- Education: State University of New York at Stony Brook
- Scientific career
- Workplaces: Mount Sinai College of Medicine
- Thesis: Dicer, a novel RNase III, is required for RNA interference and development (2003)
- Doctoral advisor: Gregory Hannon

= Emily Bernstein =

American medical professor

Emily Bernstein is a professor at Mount Sinai School of Medicine known for her research on RNA interference, epigenetics, and cancer, especially melanoma.

== Education and career ==
Bernstein received her B.S. from McGill University in 1998 and earned a Ph.D. from Stony Brook University in 2003. Following her Ph.D. she was a postdoctoral researcher at Rockefeller University where she worked with David Allis. In 2008 she moved to Mount Sinai School of Medicine where, as of 2022, she is a professor in the department of oncology and dermatology.

== Research ==
Bernstein is known for her research on RNA interference, epigenetics, and cell development. Her early research examined the enzyme Dicer, its role in cell development in mice, and RNA interference. While a postdoctoral researcher she examined linkages between non-coding RNA and chromatin and DNA methylation. Subsequently, she has worked on histones, gene silencing, and tumor cell development. In 2022 her team discovered alterations to a gene which can lead to melanoma.

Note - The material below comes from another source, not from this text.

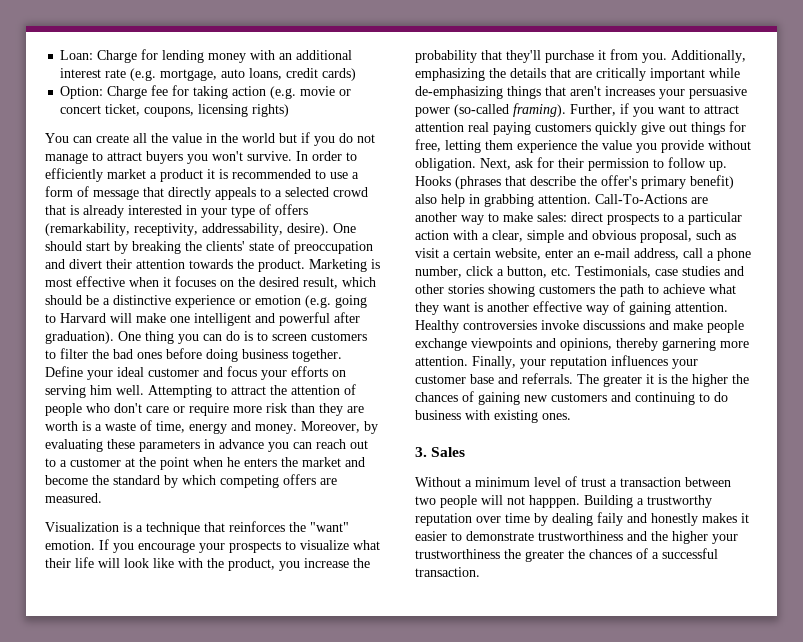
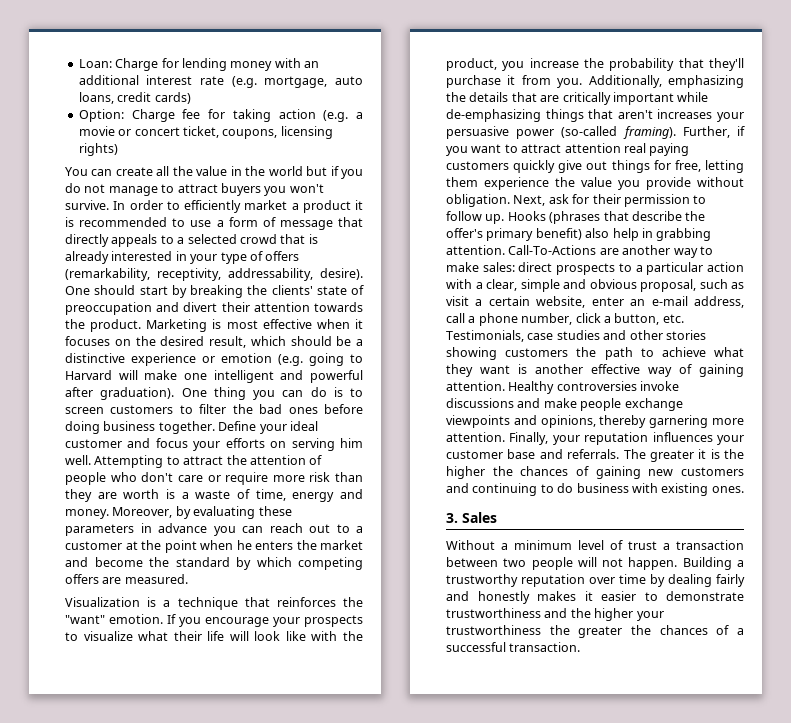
(297, 92) none -> [356,112,363,119] a
[529,495,580,508] happpen. -> [628,557,678,570] happen.
[597,512,623,526] faily -> [716,574,745,587] fairly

== Selected publications ==
- Bernstein, Emily (2001). "Role for a bidentate ribonuclease in the initiation step of RNA interference"
- Hammond, Scott M. (2000). "An RNA-directed nuclease mediates post-transcriptional gene silencing in Drosophila cells"
- Goldberg, Aaron D. (2007). "Epigenetics: A Landscape Takes Shape"
- Bernstein, Emily (2003). "Dicer is essential for mouse development"

== Awards and honors ==
In 2014 Bernstein received a young investigators award from the Pershing Square Foundation.